A Politics of Kindness (Fiction Ethics #6)

It’s pretty, but there’s a lot going on there
(Image by Henrique Ferreira, via Unsplash)

Yeah, I know I said I was done. So sue me. Think of it as an encore.

We went to our friends’ house last night for dinner, and to watch a webcast of the political historian Heather Cox Richardson interviewing the writer Rebecca Solnit about her new book Orwell’s Roses. In it, she contrasts Orwell’s clearly political writing with his love of flower gardening, and demonstrates how 1984 in particular was filled with the idea of the private power of pleasure—the ways in which totalitarianism tries fundamentally to control our language and thought, and the importance of reclaiming our own time and our own privacy and our own joys.

That evening followed on a message yesterday afternoon from Unitarian minister and political activist John Pavlovitz, describing what he called “cruelty sickness.”

“I sense a corporate emotional weariness in kind people these days, the accumulated scar tissue created when you’ve absorbed more bad news, predatory behavior, and  attacks on decency than your reserves can manage. Sustained cruelty will do that to the human soul… Eventually, we succumb to the numerous wounds of their boundless hatred, the suffering of those they victimize, and a steady stream of the unanswerable questions about how and why human beings can be this perpetually cruel.”

Pavlovitz’ solution is community. The ability to carry our injured until they’re well enough to re-enter the work, to offer sustenance and support to those who’ve been beaten. “We surround ourselves with people who value us not only for the work we do and the causes we support, but for the inherently vulnerable beings with finite resources that we are; those who demand that we rest and encourage us to play and give us space to pause—so that we are not consumed by the brutality of the day.”

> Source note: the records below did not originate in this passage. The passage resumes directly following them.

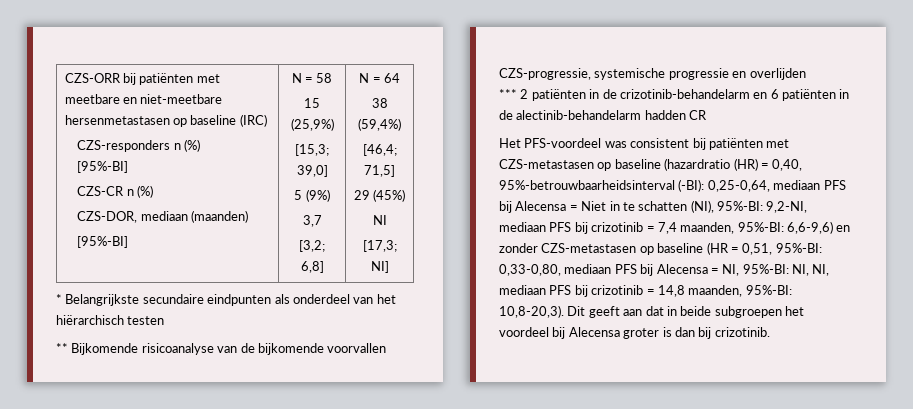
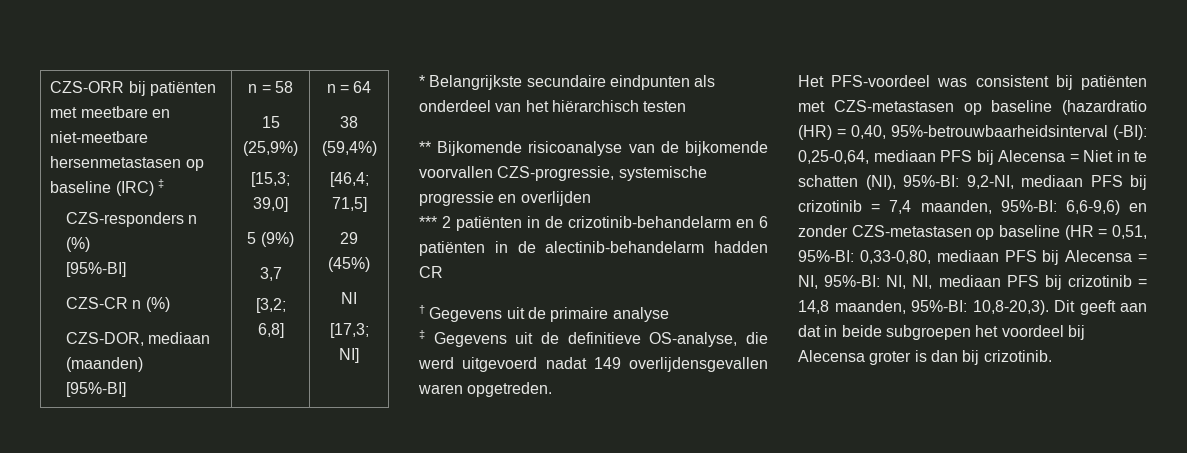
- CZS-ORR bij patiënten met meetbare en niet-meetbare hersenmetastasen op baseline (IRC)
+ CZS-ORR bij patiënten met meetbare en niet-meetbare hersenmetastasen op baseline (IRC) ‡
- N = 58
+ n = 58
- N = 64
+ n = 64
+ † Gegevens uit de primaire analyse
+ ‡ Gegevens uit de definitieve OS-analyse, die werd uitgevoerd nadat 149 overlijdensgevallen waren opgetreden.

The professional polymath Yi-Fu Tuan wrote a slim book in the late 1990s called Escapism, in which he counters the critics of “escapist” entertainments by arguing that almost all of human culture—the collective products of imagination—has been escapism in one form or another, has been intended to lift us at least for a minute above the brute facts of survival. His argument was launched by attending an academic conference that had been held at Disneyland, and finding himself surprised that he enjoyed it so much, having been trained by elite culture that such amusements are “escapist fantasies suitable only for the immature.” He follows on from that:

Suppose I move down the ladder. What comes after theme park? Shopping mall? It has been attacked as an escapist Eden for mindless consumers. Suburb? Academic detractors have not hesitated to dismiss it as a dull, middle-class playground. They prefer the city. But the city is escapist par excellence, for a city is a city—a real city!—to the degree that it has distanced itself (escaped) from nature and its rhythms. Is farm life, being so close to nature, the ultimately real? Urban sophisticates in a nostalgic mood seem to think so. Yet farmers have obviously striven to create their own world, and in any proud farmhouse, pictures hang on the wall, artificial light drives out darkness. Hunter-gatherers? They have barely modified their natural environment. They don’t have the tools. But they do have the tool of language, and with it they, like all humans, have woven an alternative or complementary reality to which they can resort for support in times of stress and in which they can take delight.


In 1912, the textile workers of Lawrence Massachusetts went on a strike that has come to be known as the “Bread and Roses” movement: the idea that dignity is as important as sustenance, that a life merely of bread is not as human as a life that encompasses both bread and roses, a life that climbs up Maslow’s hierarchy from safety to belonging to the continual growth of imagination.

That, in the end, is what I’m trying to do with my little stories of hope. Things will be hard, and they will get harder, but in the end, my characters find within themselves the power to be brave, to be kind, to be greater than they had been. And my hope is that through them, readers themselves may find moments of delight and strength that allow them to imagine that they, too, might be brave and kind and greater than they had been.